Wednesday, February 04, 2004
Evelin and I have to wait for the doctors to consult with each other before figuring out what's next to be done, and I have too much craziness going on at work to worry about test results that don't present any obvious solution, so I will return to fertility blogging once we know more. In the meantime, it's back to the zoo.
On Sunday, I spent a bit longer at the National Zoo than I usually do when I'm volunteering. Evelin's bookclub was meeting at our house, so I cleared out around 1:00 p.m. and got to just bum around until my shift started at 4:00 p.m. It was a pretty cold day, which meant a lot of animals were off exhibit, but Mei3 Xiang1 and Tian1 Tian1 were outside, enjoying a nap in the sun. Apparently, they had a good play session earlier in the day and they spent much of the afternoon napping. (During the watch shift, Mei spent about 20 minutes eating bamboo and then was dead asleep for the next 100 minutes.)
After checking out the bears, I went through the Elephant House, where Kandula was stomping around and making a lot of noise. Malaika, the reticulated giraffe, was still cowing Randall, the Rothschild's giraffe, who was peeking out from behind his side of the enclosure ... but not much.
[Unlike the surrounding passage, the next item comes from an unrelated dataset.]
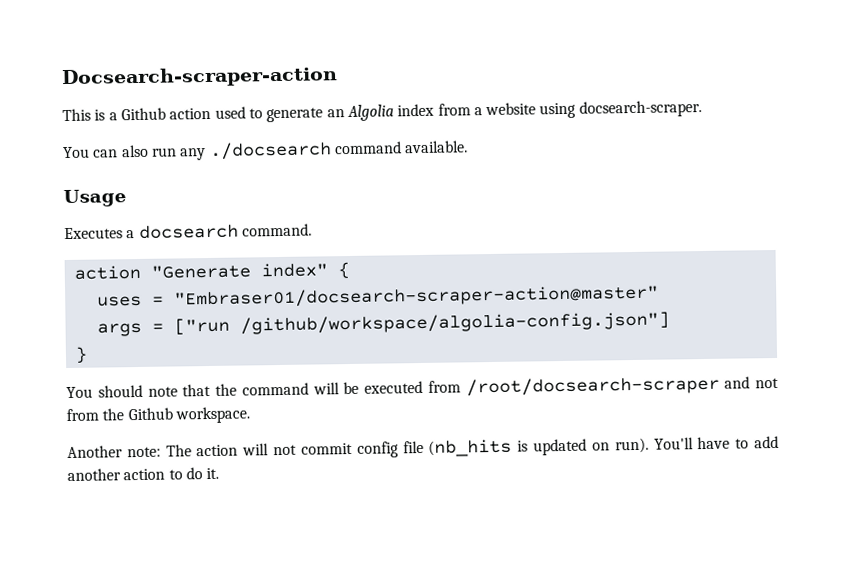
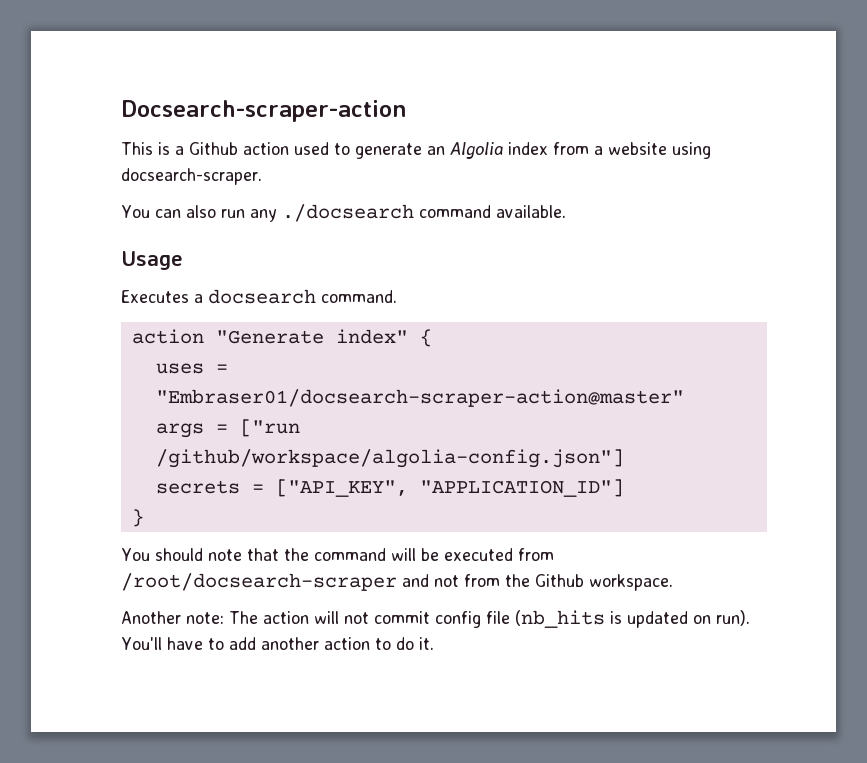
(670, 323) none -> [155,479,624,497] // secrets = ["API_KEY", "APPLICATION_ID"]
I then headed down to Amazonia, which is in an out-of-the-way corner of the zoo to begin with but construction for the farm/petting zoo has it especially isolated these days. After checking out the fresh-water rays, I discovered that the zoo has some new giant South American river turtles (Podocnemis expansa, also known by the common names "arrau" and "tartaruga"). The turtles would float around pretty serenely until I tried to take thier picture, at which point they'd suddenly swim off in a different direction. If my digitial camera had a faster shutter speed or something, I might have gotten a decent photo, but oh well. Less camera shy was the shovelnose catfish (Sorubin lima), who made for a neat picture.
After looking around at underwater side of things, I moved upstairs to the walk-through rainforest atrium. During the summer, Amazonia can be quite stiffling, but in the midst of winter, the humidity and warmth were nice. I never found the two-toed sloth (Choloepus didactylus ), but the Goeldi's monkeys (Callimico goeldii, also known by the common name "callimico") were bouncing around at a feeder station and a number of birds were flitting around, including a number of tanagers and a sunbittern (Eurypyga helias) that was strutting around the edge of the atrium. A palm tanager (Thraupis palmarum) -- at least I think it was a palm tanager -- flitted around me chirping while I was hunting for the sloth. Jungle Walk has a lot of bird song audio, as well as video of all sorts of animals.